Review Comment:
Overall evaluation
Select your choice from the options below and write its number below.
== 3 strong accept
== 2 accept
== 1 weak accept
== 0 borderline paper
== -1 weak reject
== -2 reject
== -3 strong reject
0
Reviewer's confidence
Select your choice from the options below and write its number below.
== 5 (expert)
== 4 (high)
== 3 (medium)
== 2 (low)
== 1 (none)
5
Interest to the Knowledge Engineering and Knowledge Management Community
Select your choice from the options below and write its number below.
== 5 excellent
== 4 good
== 3 fair
== 2 poor
== 1 very poor
4
Novelty
Select your choice from the options below and write its number below.
== 5 excellent
== 4 good
== 3 fair
== 2 poor
== 1 very poor
2
Technical quality
Select your choice from the options below and write its number below.
== 5 excellent
== 4 good
== 3 fair
== 2 poor
== 1 very poor
3
Evaluation
Select your choice from the options below and write its number below.
== 5 excellent
== 4 good
== 3 fair
== 2 poor
== 1 not present
2
Clarity and presentation
Select your choice from the options below and write its number below.
== 5 excellent
== 4 good
== 3 fair
== 2 poor
== 1 very poor
3
Review
This paper presents ongoing research of a system for event extraction from news articles.
The vision and results are at an intermediate stage in the course of the related EU project NewsReader.

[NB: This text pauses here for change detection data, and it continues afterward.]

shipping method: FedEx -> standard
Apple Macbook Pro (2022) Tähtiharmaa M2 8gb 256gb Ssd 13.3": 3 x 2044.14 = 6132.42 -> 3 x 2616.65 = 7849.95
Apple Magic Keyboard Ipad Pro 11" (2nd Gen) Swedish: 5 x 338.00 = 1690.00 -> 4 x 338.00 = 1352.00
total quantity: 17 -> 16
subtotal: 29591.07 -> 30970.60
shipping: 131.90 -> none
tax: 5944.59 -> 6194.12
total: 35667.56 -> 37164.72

Useful components appear to be under development, and examples of how to use them for news stakeholders are provided.
My impression, despite the generally good approach taken, is that the work is still incomplete, both in its foundational aspect, and in its evaluation. For this reason I deem it barely appropriate for a conference like EKAW, but definitely not yet ready for SWJ.

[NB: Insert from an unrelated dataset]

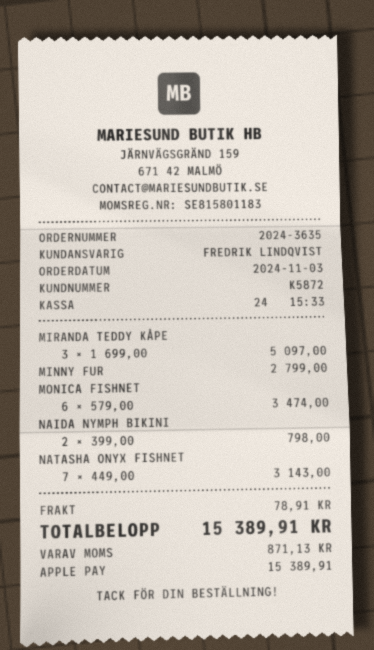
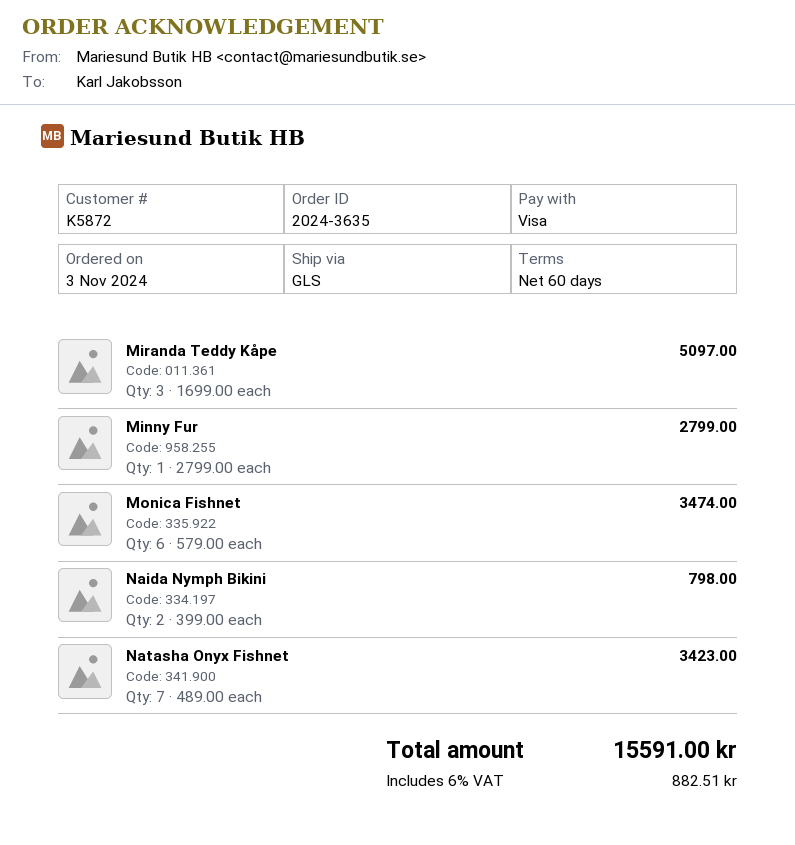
payment method: Apple Pay -> Visa
NATASHA ONYX FISHNET: 7 x 449.00 = 3143.00 -> 7 x 489.00 = 3423.00
shipping: 78.91 -> none
tax: 871.13 -> 882.51
total: 15389.91 -> 15591.00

For the first point (foundations), I have two issues:
a) the authors do not address significantly the state of the art, missing basic work on event extraction techniques in NLP, as well as in the SW (see below for a couple of references from within the DERIVE workshop series), and specially missing specific work on EE from news articles (see below for some examples).

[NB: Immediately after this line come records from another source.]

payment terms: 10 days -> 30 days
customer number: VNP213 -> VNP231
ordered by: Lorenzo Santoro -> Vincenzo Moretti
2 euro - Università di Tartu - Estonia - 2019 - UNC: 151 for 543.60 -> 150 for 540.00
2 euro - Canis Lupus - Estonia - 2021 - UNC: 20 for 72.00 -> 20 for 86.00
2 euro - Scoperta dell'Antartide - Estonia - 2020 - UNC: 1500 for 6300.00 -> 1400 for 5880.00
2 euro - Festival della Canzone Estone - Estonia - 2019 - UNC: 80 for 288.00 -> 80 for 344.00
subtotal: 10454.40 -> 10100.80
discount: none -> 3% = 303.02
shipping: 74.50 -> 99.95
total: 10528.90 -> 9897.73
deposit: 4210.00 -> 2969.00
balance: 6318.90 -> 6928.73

Some important references in EE from news:
http://piskorski.waw.pl/papers/p749.pdf (from JRC)
http://www.rn.inf.tu-dresden.de/uploads/Studentische_Arbeiten/Diplomarbe... (from Dresden)
Some relevant DERIVE work:
http://ceur-ws.org/Vol-779/derive2011_submission_1.pdf
http://ceur-ws.org/Vol-1123/paper3.pdf
b) the theoretical approach is not deep enough in terms of linking knowledge extracted, and knowledge represented. In particular:
- the GAF and NAF annotation frameworks are more vocabularies for linking text and data: why not using existing ones? E.g. Lemon/Ontolex, NIF, Earmark, etc.?
- the pipeline is reasonable enough, and I like a lot that the modules are available in github; however, no details are given in the paper about the nature of the modules: how are they chosen? do they perform better than existing ones? how are they integrated, besides the generic STORM implementation? I am also puzzled by the time taken by some of the components to process one document on average! How nig is an average document? If it is a typical news article, the time taken by the NER (12.9s) and the SRL (39.8s) is huge! How scalable can such a system be on large, realtime news processing?
- finally, the demo at http://ixa2.si.ehu.es/nrdemo/demo.php is a nice showcase of the capabilities from the modules, but wrt the state of art, I have the impression that the system does not much more that annotating text spans with results of NLP. For example, in existing approaches such as LODifier and FRED (implemented and available at http://wit.istc.cnr.it/stlab-tools/fred), the annotations are organized in a connected RDF graph where each useful element extracted by NLP is given a semantics along the practices of LOD and the SW. In the case of NewsReader this seems completely missing. Not a big problem per se, but probably a paper for EKAW or a SW journal should be more aware of the issue.
For the second point (evaluation), the authors propose two studies on an automotive corpus and on wikinews. They are nice, but in what sense are they an evaluation? For sure a lot of triples have been produced, but how to assess that those triples constitute a good resource? The papers contains a couple of examples in showing links between persons or localization of facts told in the news, but these are only episodes rather than assessments. In practice, you might want to create a sample of what you expect from extraction and linking, and evaluate how the components perform wrt that.
|